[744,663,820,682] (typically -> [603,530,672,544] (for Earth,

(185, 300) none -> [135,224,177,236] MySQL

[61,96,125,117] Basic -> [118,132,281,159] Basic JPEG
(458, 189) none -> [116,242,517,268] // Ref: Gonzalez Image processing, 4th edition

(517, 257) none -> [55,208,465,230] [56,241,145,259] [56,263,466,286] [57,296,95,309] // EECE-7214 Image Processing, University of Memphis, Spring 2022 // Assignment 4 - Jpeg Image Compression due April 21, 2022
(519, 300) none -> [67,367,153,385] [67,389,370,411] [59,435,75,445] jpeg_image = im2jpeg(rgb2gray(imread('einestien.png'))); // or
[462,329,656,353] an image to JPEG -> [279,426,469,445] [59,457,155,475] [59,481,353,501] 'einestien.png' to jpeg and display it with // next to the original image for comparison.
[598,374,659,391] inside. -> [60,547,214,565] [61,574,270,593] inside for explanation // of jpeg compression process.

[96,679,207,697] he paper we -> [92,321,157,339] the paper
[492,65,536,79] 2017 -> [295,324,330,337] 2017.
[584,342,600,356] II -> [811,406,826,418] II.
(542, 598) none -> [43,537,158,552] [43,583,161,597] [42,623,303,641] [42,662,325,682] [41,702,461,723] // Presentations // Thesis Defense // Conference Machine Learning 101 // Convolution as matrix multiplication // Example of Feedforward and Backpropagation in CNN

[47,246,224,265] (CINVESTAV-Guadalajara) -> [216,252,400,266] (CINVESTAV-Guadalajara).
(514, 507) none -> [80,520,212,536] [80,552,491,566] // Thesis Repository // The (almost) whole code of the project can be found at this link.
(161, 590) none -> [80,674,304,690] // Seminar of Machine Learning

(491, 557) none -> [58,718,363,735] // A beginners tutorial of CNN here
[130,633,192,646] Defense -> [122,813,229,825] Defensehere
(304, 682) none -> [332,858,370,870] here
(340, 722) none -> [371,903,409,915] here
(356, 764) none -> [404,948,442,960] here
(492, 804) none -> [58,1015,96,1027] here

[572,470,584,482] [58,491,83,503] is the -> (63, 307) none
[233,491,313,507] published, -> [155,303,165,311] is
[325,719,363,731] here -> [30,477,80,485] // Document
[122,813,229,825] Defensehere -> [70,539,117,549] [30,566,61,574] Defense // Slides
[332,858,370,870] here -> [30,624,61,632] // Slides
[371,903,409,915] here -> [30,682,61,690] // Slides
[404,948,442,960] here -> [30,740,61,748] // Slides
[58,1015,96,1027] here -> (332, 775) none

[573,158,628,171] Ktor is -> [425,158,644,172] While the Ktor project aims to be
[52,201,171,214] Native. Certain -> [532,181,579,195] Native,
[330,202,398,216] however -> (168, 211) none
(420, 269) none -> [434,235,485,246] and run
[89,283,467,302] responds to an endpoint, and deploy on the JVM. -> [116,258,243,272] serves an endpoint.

Exercise: All of the records above should be given again exactly as written.

Finished exercise:
[744,663,820,682] (typically -> [603,530,672,544] (for Earth,

(185, 300) none -> [135,224,177,236] MySQL

[61,96,125,117] Basic -> [118,132,281,159] Basic JPEG
(458, 189) none -> [116,242,517,268] // Ref: Gonzalez Image processing, 4th edition

(517, 257) none -> [55,208,465,230] [56,241,145,259] [56,263,466,286] [57,296,95,309] // EECE-7214 Image Processing, University of Memphis, Spring 2022 // Assignment 4 - Jpeg Image Compression due April 21, 2022
(519, 300) none -> [67,367,153,385] [67,389,370,411] [59,435,75,445] jpeg_image = im2jpeg(rgb2gray(imread('einestien.png'))); // or
[462,329,656,353] an image to JPEG -> [279,426,469,445] [59,457,155,475] [59,481,353,501] 'einestien.png' to jpeg and display it with // next to the original image for comparison.
[598,374,659,391] inside. -> [60,547,214,565] [61,574,270,593] inside for explanation // of jpeg compression process.

[96,679,207,697] he paper we -> [92,321,157,339] the paper
[492,65,536,79] 2017 -> [295,324,330,337] 2017.
[584,342,600,356] II -> [811,406,826,418] II.
(542, 598) none -> [43,537,158,552] [43,583,161,597] [42,623,303,641] [42,662,325,682] [41,702,461,723] // Presentations // Thesis Defense // Conference Machine Learning 101 // Convolution as matrix multiplication // Example of Feedforward and Backpropagation in CNN

[47,246,224,265] (CINVESTAV-Guadalajara) -> [216,252,400,266] (CINVESTAV-Guadalajara).
(514, 507) none -> [80,520,212,536] [80,552,491,566] // Thesis Repository // The (almost) whole code of the project can be found at this link.
(161, 590) none -> [80,674,304,690] // Seminar of Machine Learning

(491, 557) none -> [58,718,363,735] // A beginners tutorial of CNN here
[130,633,192,646] Defense -> [122,813,229,825] Defensehere
(304, 682) none -> [332,858,370,870] here
(340, 722) none -> [371,903,409,915] here
(356, 764) none -> [404,948,442,960] here
(492, 804) none -> [58,1015,96,1027] here

[572,470,584,482] [58,491,83,503] is the -> (63, 307) none
[233,491,313,507] published, -> [155,303,165,311] is
[325,719,363,731] here -> [30,477,80,485] // Document
[122,813,229,825] Defensehere -> [70,539,117,549] [30,566,61,574] Defense // Slides
[332,858,370,870] here -> [30,624,61,632] // Slides
[371,903,409,915] here -> [30,682,61,690] // Slides
[404,948,442,960] here -> [30,740,61,748] // Slides
[58,1015,96,1027] here -> (332, 775) none

[573,158,628,171] Ktor is -> [425,158,644,172] While the Ktor project aims to be
[52,201,171,214] Native. Certain -> [532,181,579,195] Native,
[330,202,398,216] however -> (168, 211) none
(420, 269) none -> [434,235,485,246] and run
[89,283,467,302] responds to an endpoint, and deploy on the JVM. -> [116,258,243,272] serves an endpoint.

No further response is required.